Museu do Amanhã, Rio de Janeiro

Museu do Amanhã, Rio de Janeiro ©Donatas Dabravolskas/123RF

Museu do Amanhã, also known as the Museum of Tomorrow, was designed by Spanish architect Santiago Calatrava. It is located on the Pier Mauá, Rio de Janeiro. It was part of Rio de Janeiro's efforts to modernize its harbor for the 2016 Olympic Games. The Museum and its surrounding gardens form a central part of the Porto Maravilha. Mixing science and art, the 230m BRL (59m USD) institution devotes itself to issues such as environmental degradation, social collapse and the effects of global warming.

Christ the Redeemer, Rio de Janeiro

Christ the Redeemer, Rio de Janeiro ©Aleksei Shipilenko/123RF

Christ the Redeemer, or Cristo Redentor, is located at the summit of Mount Corcovado. It was completed in 1931 and stands at 98 feet tall. It's height is what makes the statue visible from almost everywhere in the city of Rio de Janeiro. The statue is the largest Art Deco sculpture in the world and is one of Rio de Janeiro's most recognizable landmarks.
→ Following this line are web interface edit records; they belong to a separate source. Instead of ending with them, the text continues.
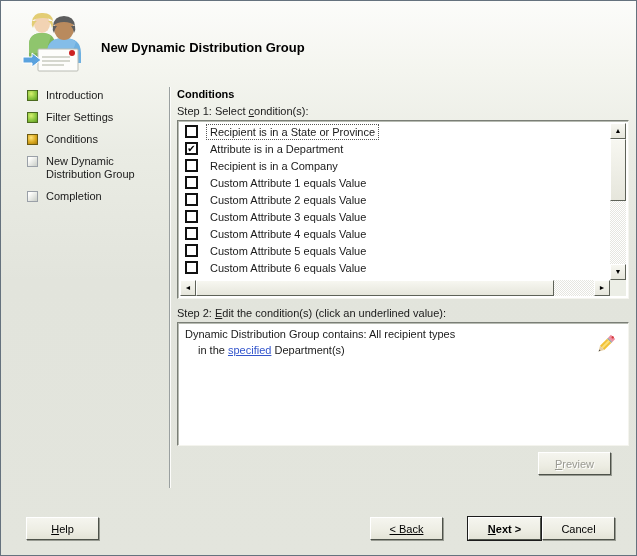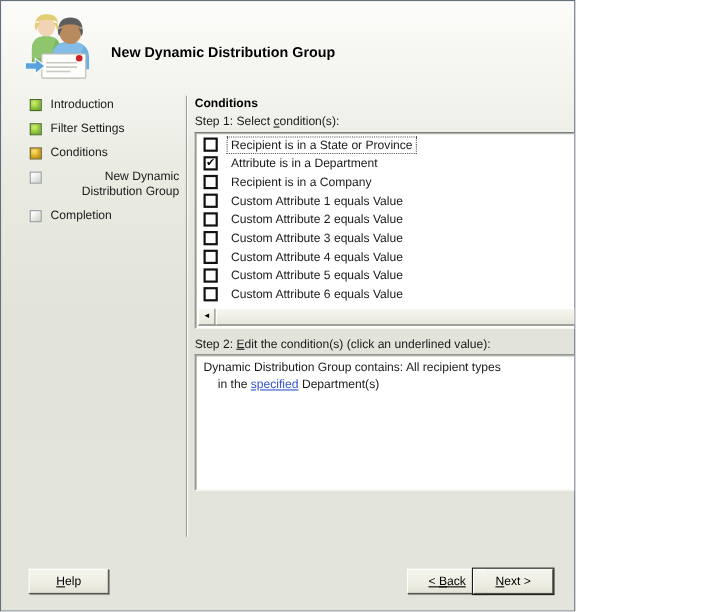"New Dynamic Distribution Group" .window { width: 523px -> 637px }
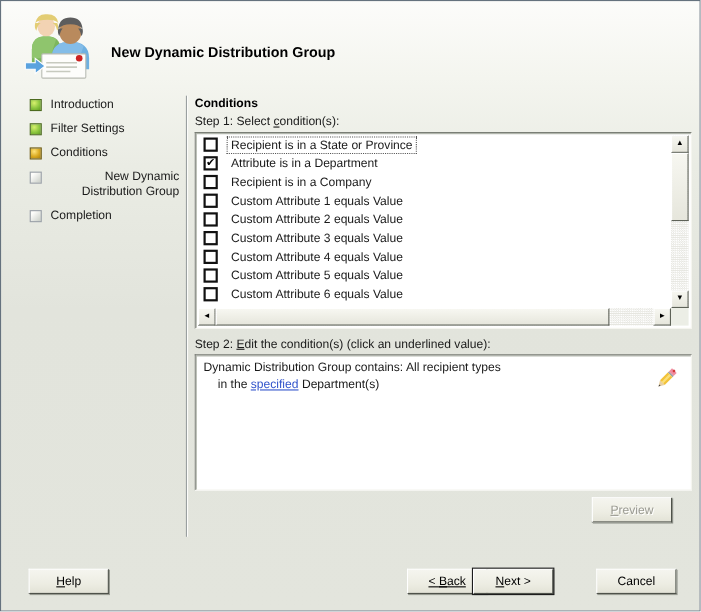"Introduction" .step-label { text-align: right -> none }
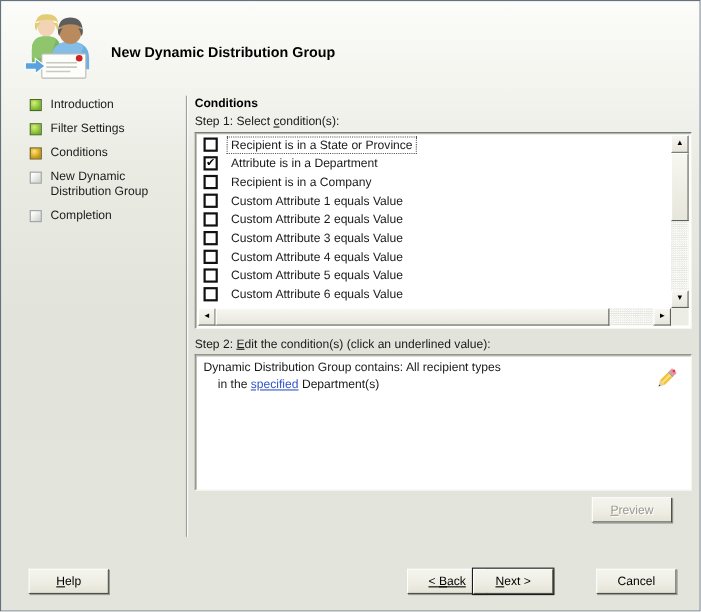"Next >" .next-btn { font-weight: none -> bold; left: 429px -> 467px }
Tourists love taking pictures of the statue and also of the view of the city from the moutaintop.

Pelourinho, Salvador da Bahia

Pelourinho, Salvador da Bahia © vtupinamba/123RF

Pelourinho is Salvador da Bahia's historic center and is home to some of the prettiest pastel-hued colonial architecture in Brazil. As the first capital of Brazil, from 1549 to 1763, Salvador da Bahia witnessed the blending of European, African and Amerindian cultures. The city has managed to preserve many outstanding Renaissance buildings. A special feature of the old town is the brightly colored houses, often decorated with fine stucco-work.

Hotel Unique, São Paulo

Hotel Unique, São Paulo ©Filipe Frazao/123RF

Hotel Unique in São Paulo, is renowned for its bold architecture and ultra-hip design. Designed by architect Ruy Ohtake, Hotel Unique is the epitome of modern luxury. The innovative ship-shaped building boasts a weathered copper façade complete with oversized portholes. Upon arrival you'll be greeted with champagne by staff. This hotel is definitely worth checking into. Its suites' curved walls and bright red rooftop pool are the perfect addition to your Instragram.

Paraty, Costa Verde

Paraty, Costa Verde ©Karol Kozlowski /123RF

Paraty is one of Brazil's most picturesque destinations with peninsulas, secluded beaches and a backdrop of jungled mountains. Located between Rio de Janeiro and São Paulo on the lush Costa Verde, this small coastal town is also known for its beautiful colonial center. This place is an idyllic getaway if you want to visit a place that's rich in history. Paraty's colonial center is remarkable not only for its exquisitely preserved, centuries-old architecture, but also for its lack of automobile traffic. Elegant white buildings decorated with fantastic colorful borders and latticed windows blend harmoniously with the natural beauty that envelops the town.